* PROBLEM STATEMENT *
Write out, word for word, the part of the listing below that opens with the line containing "Dekoračný stolík SPACE zlatý" and closes with the line containing "shipping method: GLS -> TNT", keeping both of those lines and adding no others.

* DATA SUPPLIED *
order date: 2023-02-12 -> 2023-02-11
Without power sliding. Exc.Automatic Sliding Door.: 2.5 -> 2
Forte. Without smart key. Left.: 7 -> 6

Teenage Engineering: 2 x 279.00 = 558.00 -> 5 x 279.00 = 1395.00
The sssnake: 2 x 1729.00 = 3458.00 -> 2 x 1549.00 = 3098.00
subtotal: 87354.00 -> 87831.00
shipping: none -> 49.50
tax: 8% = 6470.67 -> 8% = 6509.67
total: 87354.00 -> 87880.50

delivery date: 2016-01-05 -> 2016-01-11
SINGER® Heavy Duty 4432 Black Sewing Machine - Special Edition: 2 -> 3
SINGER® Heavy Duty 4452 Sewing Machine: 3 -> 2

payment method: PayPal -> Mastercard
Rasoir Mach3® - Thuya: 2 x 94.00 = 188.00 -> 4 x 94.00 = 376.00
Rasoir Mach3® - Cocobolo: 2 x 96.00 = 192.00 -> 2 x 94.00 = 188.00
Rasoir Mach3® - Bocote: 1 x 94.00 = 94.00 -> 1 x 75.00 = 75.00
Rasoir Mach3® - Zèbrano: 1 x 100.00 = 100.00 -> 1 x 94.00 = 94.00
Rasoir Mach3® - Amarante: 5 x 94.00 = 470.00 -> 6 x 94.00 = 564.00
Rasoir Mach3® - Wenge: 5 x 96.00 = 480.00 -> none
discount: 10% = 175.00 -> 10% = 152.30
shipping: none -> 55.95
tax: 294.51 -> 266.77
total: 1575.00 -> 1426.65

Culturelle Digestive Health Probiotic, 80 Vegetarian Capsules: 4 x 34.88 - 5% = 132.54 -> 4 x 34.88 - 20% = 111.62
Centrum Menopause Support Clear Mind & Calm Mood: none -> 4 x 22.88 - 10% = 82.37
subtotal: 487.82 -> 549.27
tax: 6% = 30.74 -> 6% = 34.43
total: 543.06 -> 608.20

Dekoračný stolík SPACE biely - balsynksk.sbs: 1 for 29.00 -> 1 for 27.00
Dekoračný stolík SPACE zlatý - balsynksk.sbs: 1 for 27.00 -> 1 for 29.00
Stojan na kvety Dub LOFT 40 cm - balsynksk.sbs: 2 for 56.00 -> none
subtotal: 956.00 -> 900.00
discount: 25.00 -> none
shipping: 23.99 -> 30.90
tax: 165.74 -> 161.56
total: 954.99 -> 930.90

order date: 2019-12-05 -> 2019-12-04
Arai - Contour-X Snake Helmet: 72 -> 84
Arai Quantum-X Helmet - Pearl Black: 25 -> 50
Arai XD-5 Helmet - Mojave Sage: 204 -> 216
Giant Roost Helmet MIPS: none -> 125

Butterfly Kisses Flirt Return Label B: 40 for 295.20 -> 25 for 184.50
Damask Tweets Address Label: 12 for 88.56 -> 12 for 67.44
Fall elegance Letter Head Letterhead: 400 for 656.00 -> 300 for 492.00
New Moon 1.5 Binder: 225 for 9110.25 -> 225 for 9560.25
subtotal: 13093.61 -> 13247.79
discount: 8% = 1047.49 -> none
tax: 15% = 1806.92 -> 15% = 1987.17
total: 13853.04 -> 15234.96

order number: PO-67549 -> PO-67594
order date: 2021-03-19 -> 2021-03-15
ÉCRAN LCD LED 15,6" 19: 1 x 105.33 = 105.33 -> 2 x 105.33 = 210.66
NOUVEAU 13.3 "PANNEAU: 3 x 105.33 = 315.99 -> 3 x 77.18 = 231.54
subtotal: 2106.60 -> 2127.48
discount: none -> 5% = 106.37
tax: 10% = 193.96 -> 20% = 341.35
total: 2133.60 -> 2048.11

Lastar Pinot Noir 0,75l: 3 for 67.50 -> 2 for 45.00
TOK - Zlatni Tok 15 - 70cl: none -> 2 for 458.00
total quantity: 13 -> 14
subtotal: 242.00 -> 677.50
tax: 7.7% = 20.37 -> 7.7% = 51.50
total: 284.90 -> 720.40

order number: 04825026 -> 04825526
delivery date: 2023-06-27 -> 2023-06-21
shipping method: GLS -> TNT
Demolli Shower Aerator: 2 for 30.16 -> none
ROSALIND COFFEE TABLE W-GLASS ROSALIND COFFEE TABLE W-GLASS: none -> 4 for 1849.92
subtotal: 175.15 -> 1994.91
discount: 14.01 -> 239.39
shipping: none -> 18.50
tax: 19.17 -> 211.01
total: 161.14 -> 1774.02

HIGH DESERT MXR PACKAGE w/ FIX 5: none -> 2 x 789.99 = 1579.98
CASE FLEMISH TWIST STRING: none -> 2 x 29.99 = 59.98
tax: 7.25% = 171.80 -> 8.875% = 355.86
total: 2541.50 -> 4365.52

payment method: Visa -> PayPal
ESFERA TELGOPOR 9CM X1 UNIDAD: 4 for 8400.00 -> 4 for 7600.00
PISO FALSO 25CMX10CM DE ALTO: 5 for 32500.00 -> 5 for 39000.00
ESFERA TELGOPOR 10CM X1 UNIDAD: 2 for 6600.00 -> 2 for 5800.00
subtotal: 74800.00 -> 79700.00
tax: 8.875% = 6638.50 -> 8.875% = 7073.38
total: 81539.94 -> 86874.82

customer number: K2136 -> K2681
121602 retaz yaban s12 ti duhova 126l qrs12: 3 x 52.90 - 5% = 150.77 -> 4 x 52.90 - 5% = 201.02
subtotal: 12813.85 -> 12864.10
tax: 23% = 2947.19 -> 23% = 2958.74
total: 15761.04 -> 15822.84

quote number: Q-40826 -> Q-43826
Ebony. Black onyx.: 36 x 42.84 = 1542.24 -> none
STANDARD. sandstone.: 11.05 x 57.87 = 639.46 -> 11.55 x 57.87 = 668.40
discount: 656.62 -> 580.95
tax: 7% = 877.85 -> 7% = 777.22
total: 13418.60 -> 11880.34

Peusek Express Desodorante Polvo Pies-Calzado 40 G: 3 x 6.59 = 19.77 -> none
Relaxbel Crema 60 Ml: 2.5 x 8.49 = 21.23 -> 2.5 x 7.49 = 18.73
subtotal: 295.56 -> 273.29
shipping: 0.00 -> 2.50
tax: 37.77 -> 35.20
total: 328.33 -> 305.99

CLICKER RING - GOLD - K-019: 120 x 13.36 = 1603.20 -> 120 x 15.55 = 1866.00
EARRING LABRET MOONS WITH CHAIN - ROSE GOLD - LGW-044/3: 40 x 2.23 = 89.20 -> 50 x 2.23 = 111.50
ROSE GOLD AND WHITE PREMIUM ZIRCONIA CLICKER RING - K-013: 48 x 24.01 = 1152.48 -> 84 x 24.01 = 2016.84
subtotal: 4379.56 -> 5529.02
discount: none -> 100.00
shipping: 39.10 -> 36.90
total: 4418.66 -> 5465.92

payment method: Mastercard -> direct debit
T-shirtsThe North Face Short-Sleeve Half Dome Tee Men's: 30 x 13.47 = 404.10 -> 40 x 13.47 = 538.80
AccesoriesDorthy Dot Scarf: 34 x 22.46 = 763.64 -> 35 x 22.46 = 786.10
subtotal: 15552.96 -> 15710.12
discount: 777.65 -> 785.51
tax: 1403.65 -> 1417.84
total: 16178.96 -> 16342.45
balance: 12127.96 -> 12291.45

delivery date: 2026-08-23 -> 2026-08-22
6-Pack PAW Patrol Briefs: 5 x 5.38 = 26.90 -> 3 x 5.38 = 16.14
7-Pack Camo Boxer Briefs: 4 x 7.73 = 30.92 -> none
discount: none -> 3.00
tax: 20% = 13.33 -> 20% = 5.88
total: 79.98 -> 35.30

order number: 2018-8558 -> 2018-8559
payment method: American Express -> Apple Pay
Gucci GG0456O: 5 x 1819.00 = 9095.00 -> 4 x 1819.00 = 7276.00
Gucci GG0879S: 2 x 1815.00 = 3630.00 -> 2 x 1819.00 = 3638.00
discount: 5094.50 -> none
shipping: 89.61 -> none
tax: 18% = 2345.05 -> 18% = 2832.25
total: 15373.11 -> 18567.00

* RESULT FOR THIS EXERCISE *
Dekoračný stolík SPACE zlatý - balsynksk.sbs: 1 for 27.00 -> 1 for 29.00
Stojan na kvety Dub LOFT 40 cm - balsynksk.sbs: 2 for 56.00 -> none
subtotal: 956.00 -> 900.00
discount: 25.00 -> none
shipping: 23.99 -> 30.90
tax: 165.74 -> 161.56
total: 954.99 -> 930.90

order date: 2019-12-05 -> 2019-12-04
Arai - Contour-X Snake Helmet: 72 -> 84
Arai Quantum-X Helmet - Pearl Black: 25 -> 50
Arai XD-5 Helmet - Mojave Sage: 204 -> 216
Giant Roost Helmet MIPS: none -> 125

Butterfly Kisses Flirt Return Label B: 40 for 295.20 -> 25 for 184.50
Damask Tweets Address Label: 12 for 88.56 -> 12 for 67.44
Fall elegance Letter Head Letterhead: 400 for 656.00 -> 300 for 492.00
New Moon 1.5 Binder: 225 for 9110.25 -> 225 for 9560.25
subtotal: 13093.61 -> 13247.79
discount: 8% = 1047.49 -> none
tax: 15% = 1806.92 -> 15% = 1987.17
total: 13853.04 -> 15234.96

order number: PO-67549 -> PO-67594
order date: 2021-03-19 -> 2021-03-15
ÉCRAN LCD LED 15,6" 19: 1 x 105.33 = 105.33 -> 2 x 105.33 = 210.66
NOUVEAU 13.3 "PANNEAU: 3 x 105.33 = 315.99 -> 3 x 77.18 = 231.54
subtotal: 2106.60 -> 2127.48
discount: none -> 5% = 106.37
tax: 10% = 193.96 -> 20% = 341.35
total: 2133.60 -> 2048.11

Lastar Pinot Noir 0,75l: 3 for 67.50 -> 2 for 45.00
TOK - Zlatni Tok 15 - 70cl: none -> 2 for 458.00
total quantity: 13 -> 14
subtotal: 242.00 -> 677.50
tax: 7.7% = 20.37 -> 7.7% = 51.50
total: 284.90 -> 720.40

order number: 04825026 -> 04825526
delivery date: 2023-06-27 -> 2023-06-21
shipping method: GLS -> TNT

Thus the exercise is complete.